■ **Directions for this task**
In the data that follows, count the lines where "Liberation" appears, and write only the number.

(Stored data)
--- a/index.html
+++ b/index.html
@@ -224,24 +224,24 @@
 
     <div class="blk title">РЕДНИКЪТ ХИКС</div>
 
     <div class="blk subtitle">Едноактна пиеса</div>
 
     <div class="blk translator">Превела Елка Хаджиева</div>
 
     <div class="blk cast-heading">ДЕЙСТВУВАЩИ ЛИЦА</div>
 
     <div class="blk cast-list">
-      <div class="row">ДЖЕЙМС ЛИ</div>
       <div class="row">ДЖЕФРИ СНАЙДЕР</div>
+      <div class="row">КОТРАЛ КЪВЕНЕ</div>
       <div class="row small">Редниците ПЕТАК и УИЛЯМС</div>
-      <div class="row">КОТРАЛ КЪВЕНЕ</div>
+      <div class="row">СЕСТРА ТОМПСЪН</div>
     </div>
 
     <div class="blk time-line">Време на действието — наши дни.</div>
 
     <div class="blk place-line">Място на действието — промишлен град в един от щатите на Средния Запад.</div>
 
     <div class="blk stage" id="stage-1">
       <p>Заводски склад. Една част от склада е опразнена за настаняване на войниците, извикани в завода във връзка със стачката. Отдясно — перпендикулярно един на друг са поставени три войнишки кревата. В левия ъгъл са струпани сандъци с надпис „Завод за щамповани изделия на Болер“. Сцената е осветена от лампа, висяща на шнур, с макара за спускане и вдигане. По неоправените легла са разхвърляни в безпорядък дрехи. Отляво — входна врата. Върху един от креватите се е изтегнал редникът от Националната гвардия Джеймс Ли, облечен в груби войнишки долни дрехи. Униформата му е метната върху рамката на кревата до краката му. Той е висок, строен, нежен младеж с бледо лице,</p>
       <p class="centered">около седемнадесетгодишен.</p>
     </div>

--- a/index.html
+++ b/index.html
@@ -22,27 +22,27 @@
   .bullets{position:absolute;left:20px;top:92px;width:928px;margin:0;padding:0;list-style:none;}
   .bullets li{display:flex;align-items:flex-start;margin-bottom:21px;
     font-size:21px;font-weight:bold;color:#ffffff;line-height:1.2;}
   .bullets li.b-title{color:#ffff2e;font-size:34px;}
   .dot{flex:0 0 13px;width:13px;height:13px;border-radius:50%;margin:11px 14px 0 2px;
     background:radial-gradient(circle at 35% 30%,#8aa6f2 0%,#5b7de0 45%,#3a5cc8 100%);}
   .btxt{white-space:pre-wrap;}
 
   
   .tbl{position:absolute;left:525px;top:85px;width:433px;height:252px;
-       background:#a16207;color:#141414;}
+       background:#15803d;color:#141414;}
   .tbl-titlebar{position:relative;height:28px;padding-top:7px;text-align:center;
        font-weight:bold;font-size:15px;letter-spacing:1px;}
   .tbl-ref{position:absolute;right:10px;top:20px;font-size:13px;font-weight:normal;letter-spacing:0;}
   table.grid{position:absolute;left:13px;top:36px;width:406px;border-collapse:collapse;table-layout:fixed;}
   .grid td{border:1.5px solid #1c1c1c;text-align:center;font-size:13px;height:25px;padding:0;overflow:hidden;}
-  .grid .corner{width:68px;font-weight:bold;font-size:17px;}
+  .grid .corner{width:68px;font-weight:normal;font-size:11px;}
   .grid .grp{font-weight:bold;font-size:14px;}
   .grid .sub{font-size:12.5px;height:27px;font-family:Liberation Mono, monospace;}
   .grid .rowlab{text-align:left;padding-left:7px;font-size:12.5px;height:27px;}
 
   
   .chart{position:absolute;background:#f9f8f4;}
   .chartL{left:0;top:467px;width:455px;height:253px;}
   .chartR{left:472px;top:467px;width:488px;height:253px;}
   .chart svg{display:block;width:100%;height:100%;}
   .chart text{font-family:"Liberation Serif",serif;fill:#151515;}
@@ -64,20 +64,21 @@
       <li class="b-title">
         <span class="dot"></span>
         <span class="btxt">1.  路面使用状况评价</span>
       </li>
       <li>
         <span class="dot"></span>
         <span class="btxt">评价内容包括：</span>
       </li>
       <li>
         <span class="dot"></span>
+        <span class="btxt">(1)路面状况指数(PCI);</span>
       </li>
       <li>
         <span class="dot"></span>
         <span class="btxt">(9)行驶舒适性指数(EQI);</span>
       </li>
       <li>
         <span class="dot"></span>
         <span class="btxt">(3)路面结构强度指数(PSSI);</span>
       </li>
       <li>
==
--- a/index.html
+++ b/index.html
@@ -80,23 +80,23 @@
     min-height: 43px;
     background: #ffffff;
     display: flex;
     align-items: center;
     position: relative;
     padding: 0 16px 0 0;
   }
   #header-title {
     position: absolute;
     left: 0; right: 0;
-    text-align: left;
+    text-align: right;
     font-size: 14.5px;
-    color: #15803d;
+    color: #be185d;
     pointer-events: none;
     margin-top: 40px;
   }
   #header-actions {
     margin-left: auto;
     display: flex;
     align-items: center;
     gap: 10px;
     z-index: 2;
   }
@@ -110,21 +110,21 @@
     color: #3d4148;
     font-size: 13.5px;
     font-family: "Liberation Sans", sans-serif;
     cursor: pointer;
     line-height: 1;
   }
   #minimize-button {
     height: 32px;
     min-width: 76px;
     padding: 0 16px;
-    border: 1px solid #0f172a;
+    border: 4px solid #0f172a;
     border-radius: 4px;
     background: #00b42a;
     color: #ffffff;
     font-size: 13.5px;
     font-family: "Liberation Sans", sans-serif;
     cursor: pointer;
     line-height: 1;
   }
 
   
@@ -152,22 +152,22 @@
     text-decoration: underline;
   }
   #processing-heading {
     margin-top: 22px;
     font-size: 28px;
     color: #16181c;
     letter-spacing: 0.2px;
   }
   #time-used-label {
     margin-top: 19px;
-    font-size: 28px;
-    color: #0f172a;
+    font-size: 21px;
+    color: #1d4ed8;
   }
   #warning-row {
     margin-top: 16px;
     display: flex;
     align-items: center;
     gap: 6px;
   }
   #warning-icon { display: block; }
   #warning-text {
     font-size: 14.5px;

■ **Solution**
4